■ REQUIREMENT: All records must be quoted exactly. Omit the pictures.

[Web document revisions]
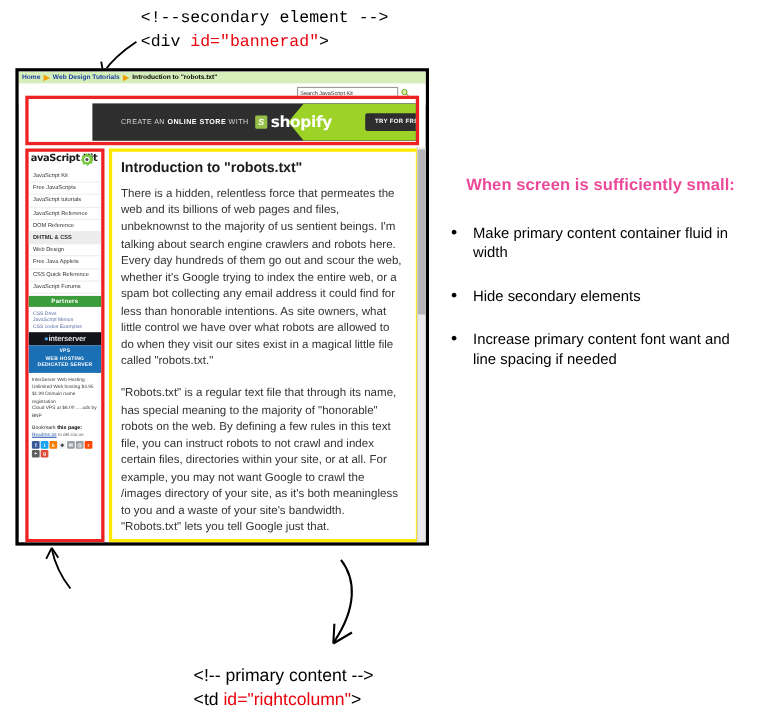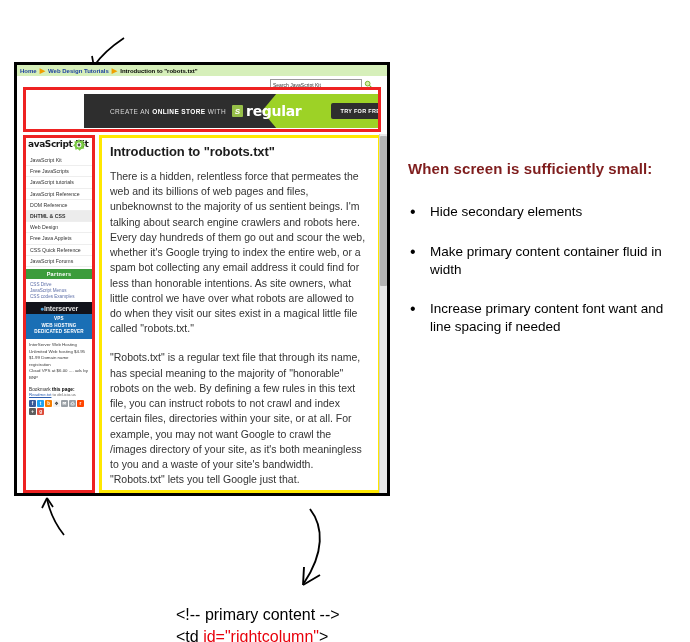--- a/index.html
+++ b/index.html
@@ -26,22 +26,22 @@
   .ann-bottomright {
     position: absolute; left: 176px; top: 604px;
     font-family: "Liberation Sans", sans-serif;
     font-size: 16px; color: #000; white-space: pre; line-height: 1.35;
   }
   .ann-bottomright .red { color: #e8000b; }
 
   
   .notes { position: absolute; left: 408px; top: 160px; width: 276px; }
   .notes-title {
-    font-size: 15px; font-weight: bold; color: #7f1d1d;
-    margin: 0 0 26px 0; letter-spacing: .1px;
+    font-size: 15px; font-weight: bold; color: #ec4899;
+    margin: 0 0 26px 0; letter-spacing: .1px; text-align: center;
   }
   .notes ul { list-style: none; margin: 0; padding: 0; }
   .notes li {
     position: relative; padding-left: 22px;
     font-size: 13.5px; color: #000; line-height: 1.32;
     margin-bottom: 22px;
   }
   .notes li::before {
     content: "\2022"; position: absolute; left: 2px; top: -2px;
     font-size: 16px; line-height: 1.32;
@@ -220,31 +220,33 @@
   }
 
   
   .arrow { position: absolute; pointer-events: none; }
 </style>
 </head>
 <body>
 
 <div id="root">
 
+  <div class="code-ann ann-top"><span>&lt;!--secondary element --&gt;</span>
+<span>&lt;div </span><span class="red">id="bannerad"</span><span>&gt;</span></div>
 
   <svg class="arrow" style="left:82px; top:36px;" width="48" height="36">
     <path d="M42,2 C30,10 20,18 12,30" stroke="#000" stroke-width="1.7" fill="none"></path>
     <path d="M12,31 L10,20 M12,31 L22,27" stroke="#000" stroke-width="1.7" fill="none"></path>
   </svg>
 
   <div class="notes">
     <div class="notes-title">When screen is sufficiently small:</div>
     <ul>
+      <li>Make primary content container fluid in width</li>
       <li>Hide secondary elements</li>
-      <li>Make primary content container fluid in width</li>
       <li>Increase primary content font want and line spacing if needed</li>
     </ul>
   </div>
 
   <div id="browser">
 
     <div class="breadcrumb">
       <span>Home</span>
       <span class="sep">▶</span>
       <span>Web Design Tutorials</span>
@@ -262,21 +264,21 @@
         </svg>
       </div>
     </div>
 
     <div class="bannerad-outline">
       <div class="bannerad">
         <div class="ad-green-arrow"></div>
         <div class="ad-text"><span>CREATE AN </span><b>ONLINE STORE</b><span> WITH</span></div>
         <div class="ad-logo">
           <span class="ad-bag">S</span>
-          <span class="ad-brand">regular</span>
+          <span class="ad-brand">shopify</span>
         </div>
         <div class="ad-cta">TRY FOR FREE</div>
       </div>
     </div>
 
     <div class="leftcol-outline">
       <div class="leftcol">
         <div class="jkit-logo">
           <span>avaScript Kit</span>
           <svg class="gear" viewBox="0 0 24 24">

■ REPLY TO THE EXERCISE:
--- a/index.html
+++ b/index.html
@@ -26,22 +26,22 @@
   .ann-bottomright {
     position: absolute; left: 176px; top: 604px;
     font-family: "Liberation Sans", sans-serif;
     font-size: 16px; color: #000; white-space: pre; line-height: 1.35;
   }
   .ann-bottomright .red { color: #e8000b; }
 
   
   .notes { position: absolute; left: 408px; top: 160px; width: 276px; }
   .notes-title {
-    font-size: 15px; font-weight: bold; color: #7f1d1d;
-    margin: 0 0 26px 0; letter-spacing: .1px;
+    font-size: 15px; font-weight: bold; color: #ec4899;
+    margin: 0 0 26px 0; letter-spacing: .1px; text-align: center;
   }
   .notes ul { list-style: none; margin: 0; padding: 0; }
   .notes li {
     position: relative; padding-left: 22px;
     font-size: 13.5px; color: #000; line-height: 1.32;
     margin-bottom: 22px;
   }
   .notes li::before {
     content: "\2022"; position: absolute; left: 2px; top: -2px;
     font-size: 16px; line-height: 1.32;
@@ -220,31 +220,33 @@
   }
 
   
   .arrow { position: absolute; pointer-events: none; }
 </style>
 </head>
 <body>
 
 <div id="root">
 
+  <div class="code-ann ann-top"><span>&lt;!--secondary element --&gt;</span>
+<span>&lt;div </span><span class="red">id="bannerad"</span><span>&gt;</span></div>
 
   <svg class="arrow" style="left:82px; top:36px;" width="48" height="36">
     <path d="M42,2 C30,10 20,18 12,30" stroke="#000" stroke-width="1.7" fill="none"></path>
     <path d="M12,31 L10,20 M12,31 L22,27" stroke="#000" stroke-width="1.7" fill="none"></path>
   </svg>
 
   <div class="notes">
     <div class="notes-title">When screen is sufficiently small:</div>
     <ul>
+      <li>Make primary content container fluid in width</li>
       <li>Hide secondary elements</li>
-      <li>Make primary content container fluid in width</li>
       <li>Increase primary content font want and line spacing if needed</li>
     </ul>
   </div>
 
   <div id="browser">
 
     <div class="breadcrumb">
       <span>Home</span>
       <span class="sep">▶</span>
       <span>Web Design Tutorials</span>
@@ -262,21 +264,21 @@
         </svg>
       </div>
     </div>
 
     <div class="bannerad-outline">
       <div class="bannerad">
         <div class="ad-green-arrow"></div>
         <div class="ad-text"><span>CREATE AN </span><b>ONLINE STORE</b><span> WITH</span></div>
         <div class="ad-logo">
           <span class="ad-bag">S</span>
-          <span class="ad-brand">regular</span>
+          <span class="ad-brand">shopify</span>
         </div>
         <div class="ad-cta">TRY FOR FREE</div>
       </div>
     </div>
 
     <div class="leftcol-outline">
       <div class="leftcol">
         <div class="jkit-logo">
           <span>avaScript Kit</span>
           <svg class="gear" viewBox="0 0 24 24">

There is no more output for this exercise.